Let’s consider 2 charts in support of the above.
The first one is a screenshot from the MetaTrader terminal. It reflects a fragment of trading the NASDAQ index in the CFD market on May 6, 2019 (1-minute timeframe).
The second chart is a screenshot from the trading and analytical ATAS platform. This cluster chart (types of cluster charts) displays the same fragment of trading activity. The data are loaded directly from CME, where operations with stock index futures take place.
Note the fundamental differences between the two charts.
First, do you see the polygonal line on top? It is the Order Flow indicator or visualisation of the tape in the chart. It shows the trading progress in real time. For example, the green circle with the number 10 means that someone bought 10 contracts. Can it be done in MetaTrader? Ask the support service of the broker, who provides services through the MT terminal, about it. Interesting, what they would answer.
Second, the clusters contain the history of the trading progress with a maximum break-down. Standard candles hide this information. The picture of the reversal becomes readable due to the cluster chart (or footprint):
- Effort of sellers at breakout of lows of the previous three bars. The Imbalance indicator registers an inflow of sell orders to the exchange.
- Intraday panic or selling climax.

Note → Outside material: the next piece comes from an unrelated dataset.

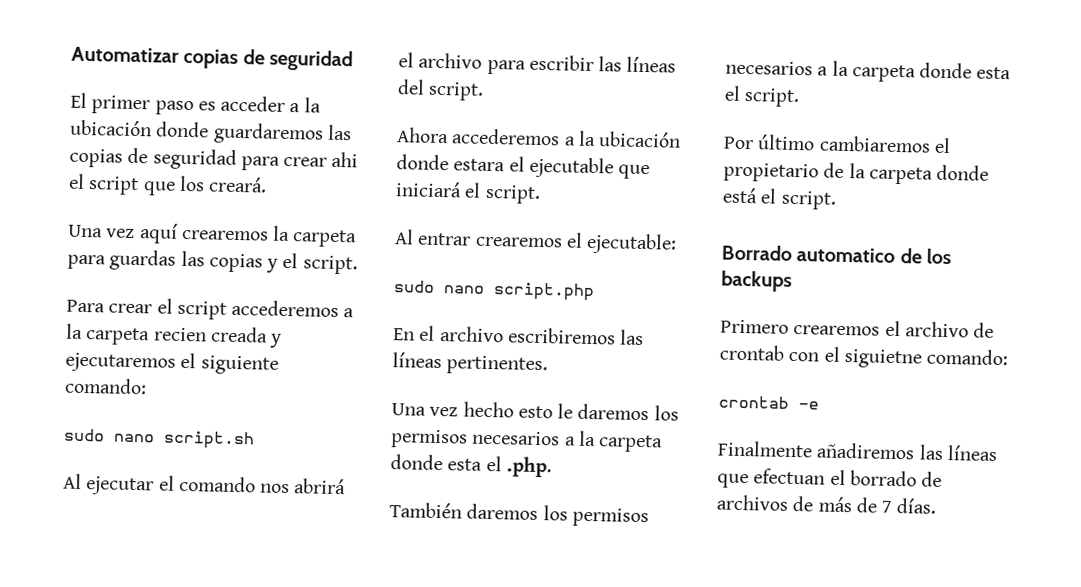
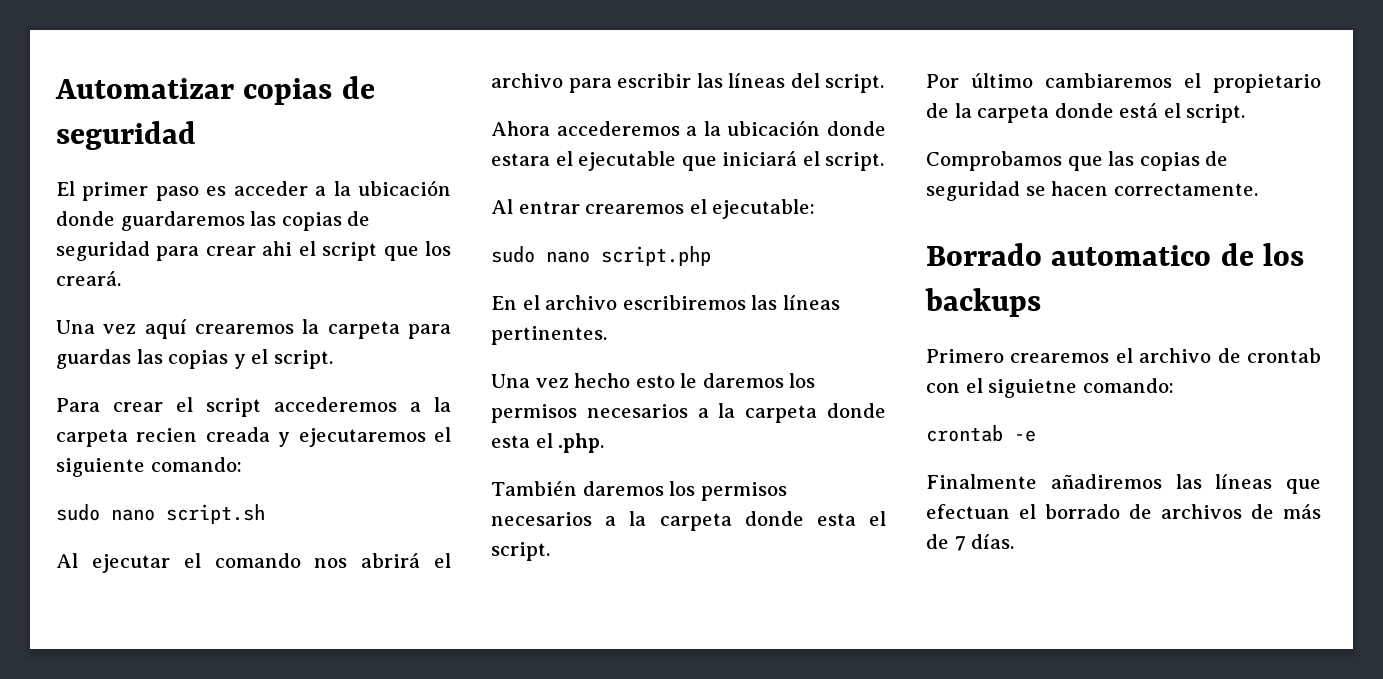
+ Comprobamos que las copias de seguridad se hacen correctamente.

Do not miss the red splash on the delta.
- Inflow of sell orders dries out and the panic goes down.
- No supply.
- Buyers take the market under control, since the price grows in proportion to the volume with a positive delta.
HOW TO TRADE THE AMERICAN STOCK MARKET INDEX FUTURES?
Every trader should find his own answer. Watch and do not forget to subscribe.
In order to add more practical value to the article, let’s consider the ‘bearish breakout test’ setup in the Dow Jones index futures (YM) tick chart.
Number 1 points to the support, which the HRanges indicator reflects in the chart. This support level was formed during the previous session, but was broken downward. The price came back to the breakdown area the next day. What’s next? Downward reversal or rally continuation?
The chart gives a hint. The buyer efforts (2) produce no results and the appeared seller (3) holds back the growing impulse, in the result of which the candles form long tails from top. It tells us that the buys pretty much reflect activation of stop losses of sellers rather than a true demand. What is our conclusion? There are chances in favour of a downward reversal.
HOW MUCH TO TRADE?
The most beneficial answer is provided by those brokers that render the American stock index CFD trading services through MetaTrader. They reduce minimum deposit requirements down to 100, 50, 10 and 5 dollars in their race for customers. No doubt, a low market entering price is a pro. However, the reverse side of the coin promises a bunch of cons: non-transparent system of trade execution, absence of a possibility to analyze the order flow, doubtful reputation of offshore companies and many others.
CME makes advances to beginner traders with low capitalization. We believe that E-micro contracts would repeat the success of E-mini and soon become a similarly popular instrument in the world market.